Веронике. Какое занятное получается общее письмецо. Твоя злоба соединилась с его самодовольством. Вот уж точно, таланты нашли друг друга. Твои светские и его интеллектуальные амбиции. Но не думай, что сумеешь обдурить Адриана, как обдурила (на время) меня. Я вижу твою тактику: изолировать его, отрезать от старых друзей, чтобы он во всем зависел от тебя — и так далее, и тому подобное. На какое-то время это подействует. Ну а в перспективе? Вопрос только в том, успеешь ли ты забеременеть, пока он не поймет, что ты зануда. И даже если тебе удастся его захомутать, жди постоянных придирок, вечного утреннего недовольства, зевоты при виде твоих ужимок. Я сейчас до тебя добраться не могу, а вот время сможет. Время все расставит по местам. Иначе и быть не может.
Всего наилучшего, и да прольется кислотный дождь на ваши соединенные и помазанные головы.
Я считаю, что виски проясняет голову. И притупляет боль. В дополнение к этим достоинствам, оно еще и опьяняет, а если употребить его в достаточных количествах, опьяняет очень сильно. Я перечитал это письмо несколько раз. Едва ли я мог оспорить его авторство или омерзительность. В свое оправдание я мог лишь сказать, что был его автором тогда, но не сейчас. Я даже не узнавал в себе тех дебрей, из которых вышло это письмо. А может, все еще продолжал обманываться.
Сначала я думал в основном о себе и о том, кем — или каким — был в молодости: ревнивым и злобным хамом. О том, как пытался расстроить их отношения. Хорошо еще, что из этого ничего не вышло: ведь мать Вероники заверила меня, что в последние месяцы жизни Адриан был счастлив. Не то чтобы это меня оправдывало. Ко мне вернулось молодое «я», чтобы поразить меня, немолодого, зрелищем себя, прежнего, да и нынешнего тоже — каким я способен быть, пусть и не все время. А ведь совсем недавно я разглагольствовал про то, как количество свидетелей нашей жизни сокращается, а с ними исчезают и главные доказательства. Теперь у меня в руках оказалось совершенно непрошеное свидетельство того, каков я есть и каким был. Лучше бы Вероника сожгла не что-нибудь, а этот документ.

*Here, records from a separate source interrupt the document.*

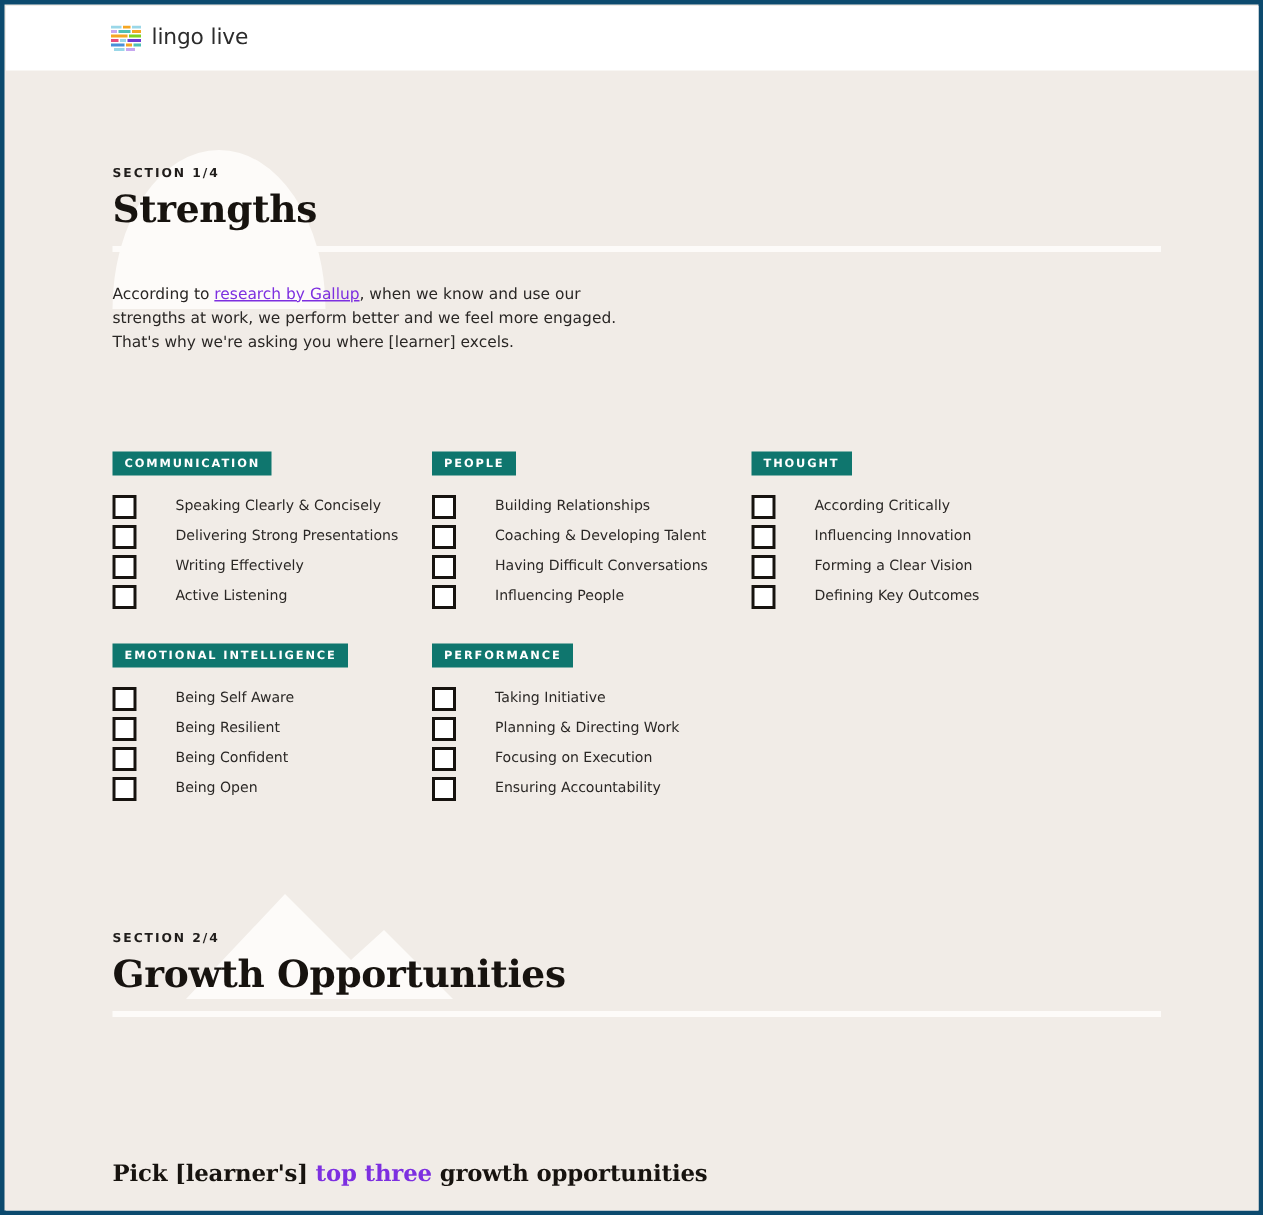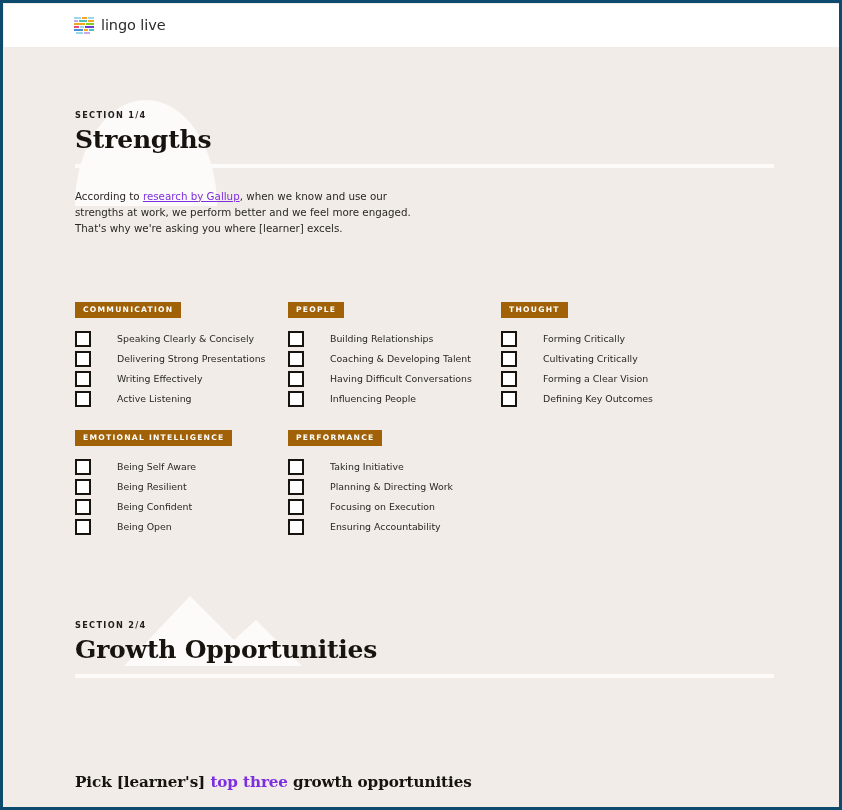"COMMUNICATION" .cat-badge { background: #a16207 -> #0f766e }
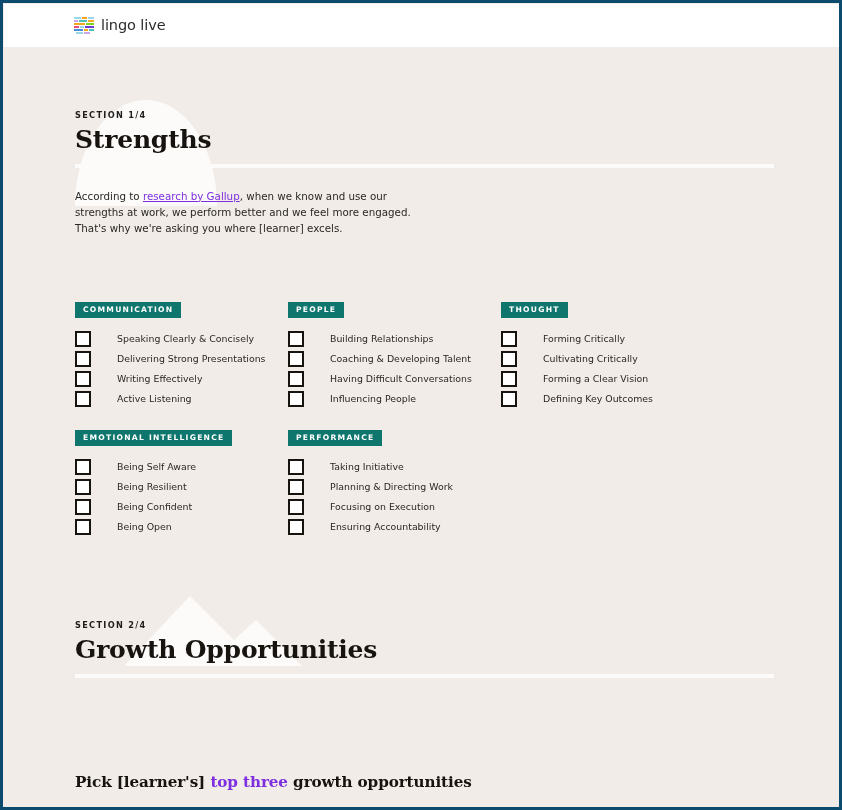"Forming Critically" span.cat-label { text: Forming -> According }
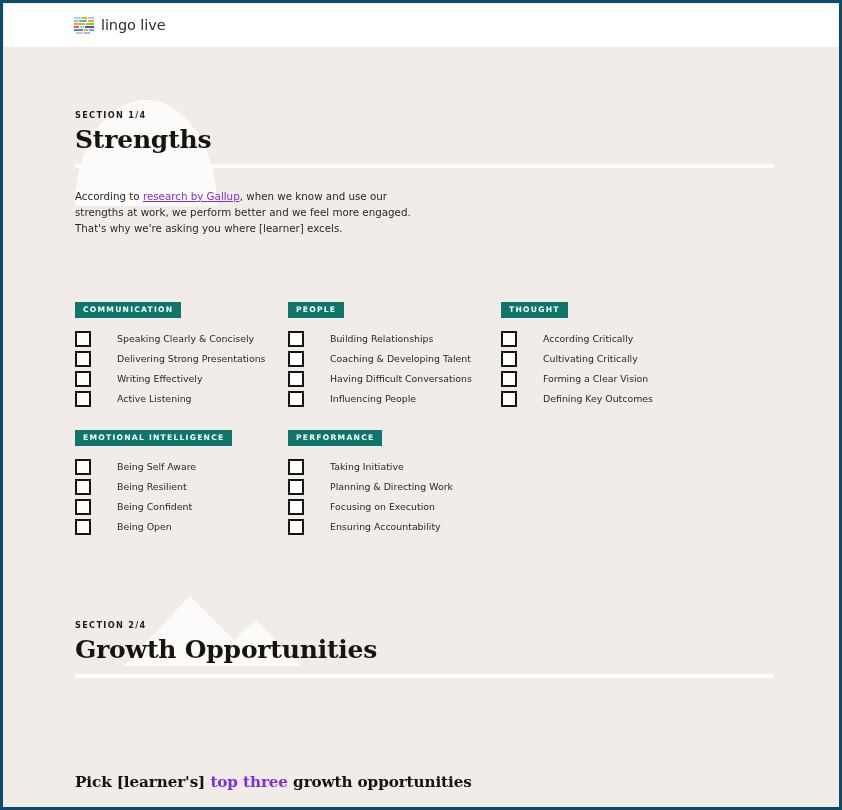"Cultivating Critically" span.cat-label { text: Cultivating Critically -> Influencing Innovation }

Затем я подумал о ней. Не о том, какие чувства она, должно быть, испытала по прочтении этого письма — об этом я и так все время думаю, — а о том, с какой целью она мне его передала. Понятно — чтобы указать, какое я дерьмо. Но мне подумалось, что не все так просто: учитывая, что наши дела зашли в тупик, это был еще и тактический ход, предупреждение. Надумай я устроить тяжбу из-за дневника, сторона защиты могла дать ход этому письму. Тогда я бы стал очень специфическим свидетелем против самого себя.